Schroder Absolute Return Income Fund
The Schroder Absolute Return Income Fund* is an absolute return focused strategy that has the flexibility to invest across the broad fixed income universe. It seeks to deliver regular income via a diversified set of return sources, targets low levels of capital volatility with a focus on minimising drawdowns, and maintains a low sensitivity to interest rates.
*(formerly known as Schroder Credit Securities Fund)
To outperform the RBA Cash Rate by 2.5% p.a. before fees over the medium term.
- Market risk: includes the risk of volatility and negative returns arising from investment markets.
- Interest rate/duration risk: The performance of fixed interest and debt securities will be sensitive to movements in domestic and international interest rates (e.g. increases in interest rates result in the capital value of fixed interest investments falling).
- Credit risk: Credit risk arises when an issuing entity defaults, which results in a loss of capital to the Fund.
- Company risk: includes the risk of adverse changes to a company or its business environment.
For a comprehensive list of risks please refer to the PDS.
|Fund inception date||24 June 2002|
|Valuation||Every business day|
|Minimum investment||Wholesale class - $20,000
Professional class - $500,000
|Buy/sell spread^||0.20% on application; 0.20% on redemption|
|Management costs (ICR)||Wholesale class - 0.54% p.a.
Professional class - 0.38% p.a.
|APIR code||Wholesale class - SCH0103AU
Professional class - SCH0024AU
^Subject to change.
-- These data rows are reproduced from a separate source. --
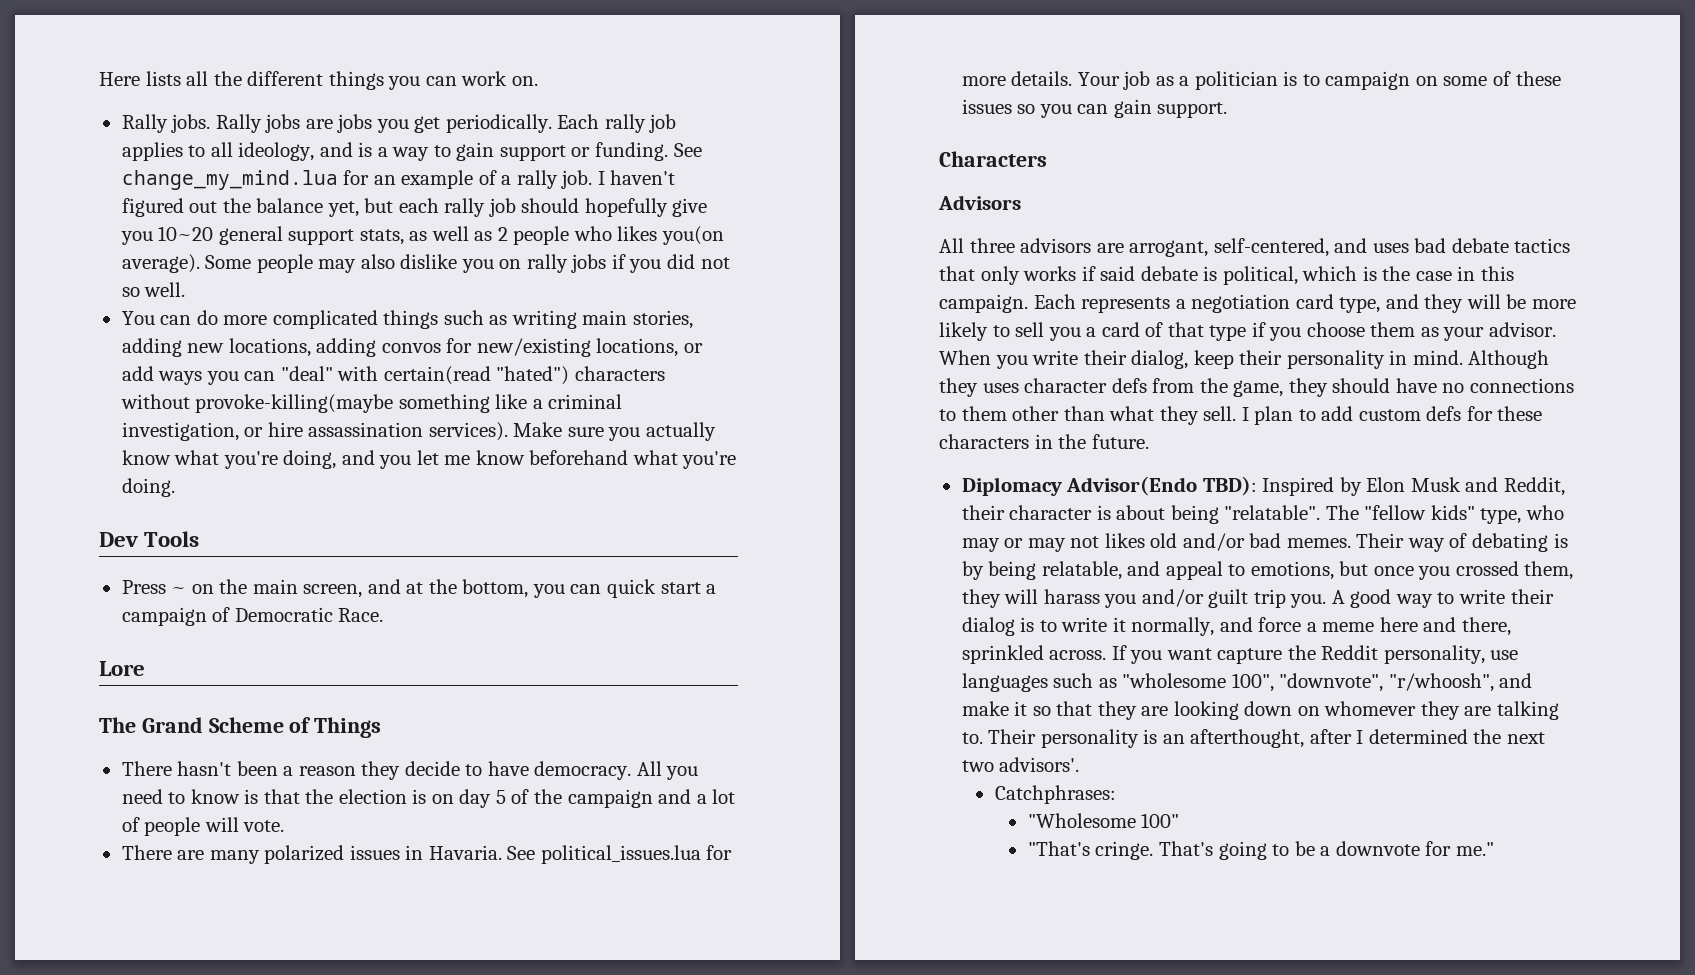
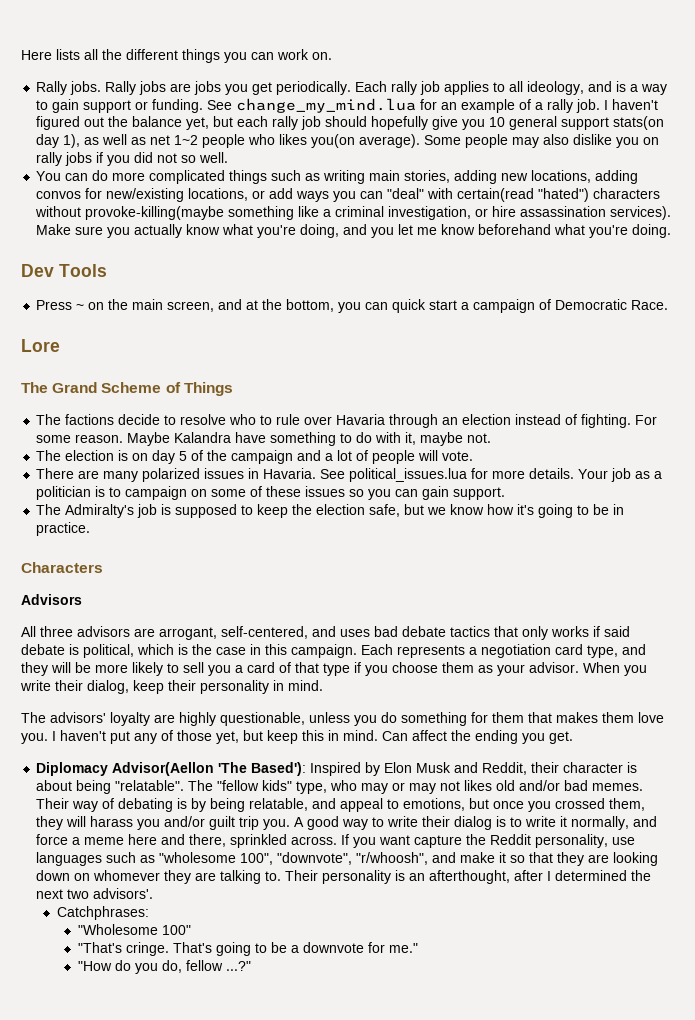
- I haven't figured out the balance yet, but each rally job should hopefully give you 10~20 general support stats, as well as 2 people who likes you(on average).
+ I haven't figured out the balance yet, but each rally job should hopefully give you 10 general support stats(on day 1), as well as net 1~2 people who likes you(on average).
- There hasn't been a reason they decide to have democracy. All you need to know is that the election is on day 5 of the campaign and a lot of people will vote.
+ The factions decide to resolve who to rule over Havaria through an election instead of fighting. For some reason. Maybe Kalandra have something to do with it, maybe not.
+ The election is on day 5 of the campaign and a lot of people will vote.
+ The Admiralty's job is supposed to keep the election safe, but we know how it's going to be in practice.
- When you write their dialog, keep their personality in mind. Although they uses character defs from the game, they should have no connections to them other than what they sell. I plan to add custom defs for these characters in the future.
- Diplomacy Advisor(Endo TBD): Inspired by Elon Musk and Reddit, their character is about being "relatable".
+ When you write their dialog, keep their personality in mind.
+ The advisors' loyalty are highly questionable, unless you do something for them that makes them love you. I haven't put any of those yet, but keep this in mind. Can affect the ending you get.
+ Diplomacy Advisor(Aellon 'The Based'): Inspired by Elon Musk and Reddit, their character is about being "relatable".
+ "How do you do, fellow ...?"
Refer to the Buy/Sell spreads page in the Fund Centre
How the Fund is managed
Adopting an absolute return approach, the most critical element of the investment process is to identify which assets to own and when to own them. This is determined through our valuation driven return/risk framework, underpinned by a focus on downside risk.
Unconstrained by design, the Fund can diversify its exposures across geography, issuer type, maturity, ratings grade and capital structure dimensions, with allocations to these dimensions supplemented by duration management and alpha strategies. Risk management is crucial to control the Fund’s exposure to the aggregation of portfolio risks, in particular to limit correlation to equity markets and to minimise volatility and drawdowns.
This approach is complemented by extensive fundamental research by local and global analysts, as well as insights from Schroders’ extensive fixed income capability. The targeted result is a well-diversified portfolio of bonds and other debt securities with the potential to deliver consistent returns above cash and term deposits, with high liquidity but with much lower risk than the equity market.